Bajo el cielo, J. Teillier

Bajo el cielo nacido tras la lluvia
Bajo el cielo nacido tras la lluvia
escucho un leve deslizarse de remos en el agua,
mientras pienso que la felicidad
no es sino un leve deslizarse de remos en el agua.
O quizás no sea sino la luz de un pequeño barco,
esa luz que aparece y desaparece
en el oscuro oleaje de los años
lentos como una cena tras un entierro.
O la luz de una casa hallada tras la colina
cuando ya creíamos que no quedaba sino andar y andar.
O el espacio del silencio
entre mi voz y la voz de alguien
revelándome el verdadero nombre de las cosas
con sólo nombrarlas: “álamos”, “tejados”.
La distancia entre el tintineo del cencerro
en el cuello de la oveja al amanecer
y el ruido de una puerta cerrándose tras una fiesta.
El espacio entre el grito del ave herida en el pantano,
y las alas plegadas de una mariposa
sobre la cumbre de la loma barrida por el viento.
Eso fue la felicidad:
dibujar en la escarcha figuras sin sentido
sabiendo que no durarían nada,
cortar una rama de pino
para escribir un instante nuestro nombre en la tierra húmeda,
atrapar una plumilla de cardo
para detener la huída de toda una estación.
Así era la felicidad:
breve como el sueño del aromo derribado,
o el baile de la solterona loca frente al espejo roto.
Pero no importa que los días felices sean breves
como el viaje de la estrella desprendida del cielo,
pues siempre podremos reunir sus recuerdos,
así como el niño castigado en el patio
encuentra guijarros para formar brillantes ejércitos.
Pues siempre podremos estar en un día que no es ayer ni mañana,
mirando el cielo nacido tras la lluvia
y escuchando a lo lejos
un leve deslizarse de remos en el agua.




22 de noviembre de 2015

Purosexo, Flavia Ricci

Algunas veces me imagino
un mundo de personas bondadosas
pero no todos estamos en él
yo te busco entre los habitantes de ese mundo
pero no te veo
entonces llego a la frontera y me detengo en el abismo
y caigo en caída libre en él
como si eso pudiera hacer que nada separe
a los bondadosos de los demás
y fuera puente para que cruces hasta mí
pero sencillamente no es posible
así que me voy
al país del purosexo
del nomeimportanada
a ese país sin rostro en donde nos castigamos
una y otra vez
los que no hemos podido encontrar el amor.





30 de julio de 2015

Abrazos, Flavia Ricci

Necesito
una palabra
por ejemplo
azul
o verde
acantilado
o sol
arena
o playa
sonrisas
o miradas.
Pero pido,
solamente,

abrazos.




4 de julio de 2015

De ángeles y tiempo, Blanca Sandino

Reconozco esa voz que habla del mar: 
me llega desde donde la luz, lejanísima ya, duplica la estatura de mi sombra.
Reconozco esa voz que me reclama 
para mostrarme en el ácimo espejo de las olas 
la cruz con la que un ángel libró de todo mal mi nombre, 
antes de que el granito pregonara ufano su dureza; 
y antes, mucho antes, de que se doblegara al tesón del tiempo, y de las gotas. 
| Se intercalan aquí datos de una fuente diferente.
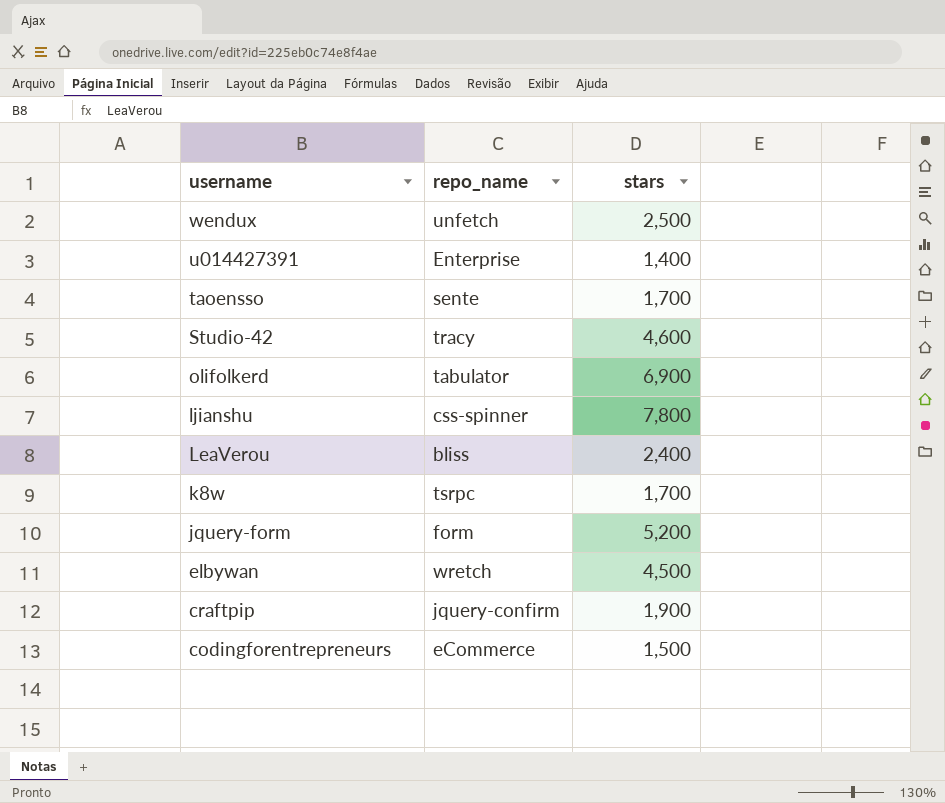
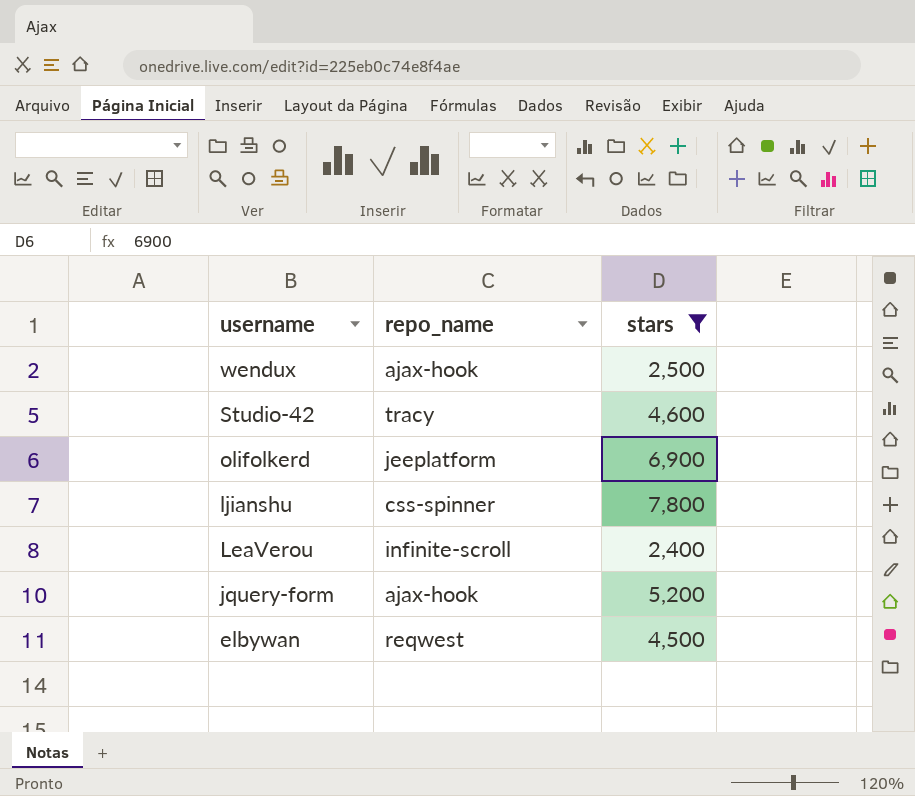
filter: none -> stars >= 2,400
wendux | repo_name: unfetch -> ajax-hook
olifolkerd | repo_name: tabulator -> jeeplatform
LeaVerou | repo_name: bliss -> infinite-scroll
jquery-form | repo_name: form -> ajax-hook
elbywan | repo_name: wretch -> reqwest

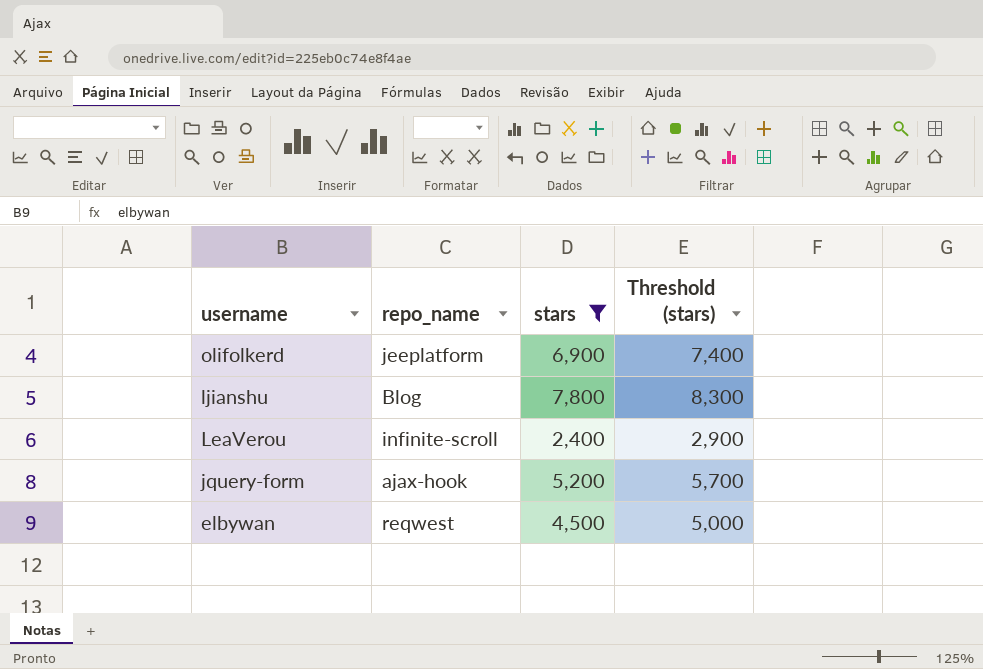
column Threshold (stars) | formula: none -> [stars] + 500
row wendux: ajax-hook | 2,500 -> none
row Studio-42: tracy | 4,600 -> none
ljianshu | repo_name: css-spinner -> Blog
(Hablo de un tiempo tan remoto, como la edad sin tiempo del insecto.) 

Oigo tu voz. Sé que me llama, me apresuro. Y desde allí 
-tú pléroma, yo arjé-, desde el hambre más honda, 
puedo invocar tus manos, el secreto del fuego, la fuerza de los vientos, la pericia del agua, 
y el asperón redondo y fino de la tierra que habito. 

(Me abrasa la sed sin compasión de las salinas 
y padezco la ceguera de quien año tras año espera que germine la semilla: mas reconozco tu voz. 
Puedo. Es más de lo que quise, mucho más). 

Por eso, nada ofrezco que el corazón no sepa contener: 
yo intuyo el mar cuando aún es imposible sentirlo, 
y tú... cuántas y cuántas veces invento que me quieres, 
y que podrías hallar, si los buscaras, trocitos de pizarra entre mis dedos. 





21 de junio de 2015

El abismo, K. Mansfield

Un abismo de silencio nos separa

Yo estoy de un lado del abismo - tú del otro -

No puedo verte ni oírte - pero sé que estás allí -

Suelo llamarte por tu nombre infantil

y finjo que el eco de mi grito es tu voz.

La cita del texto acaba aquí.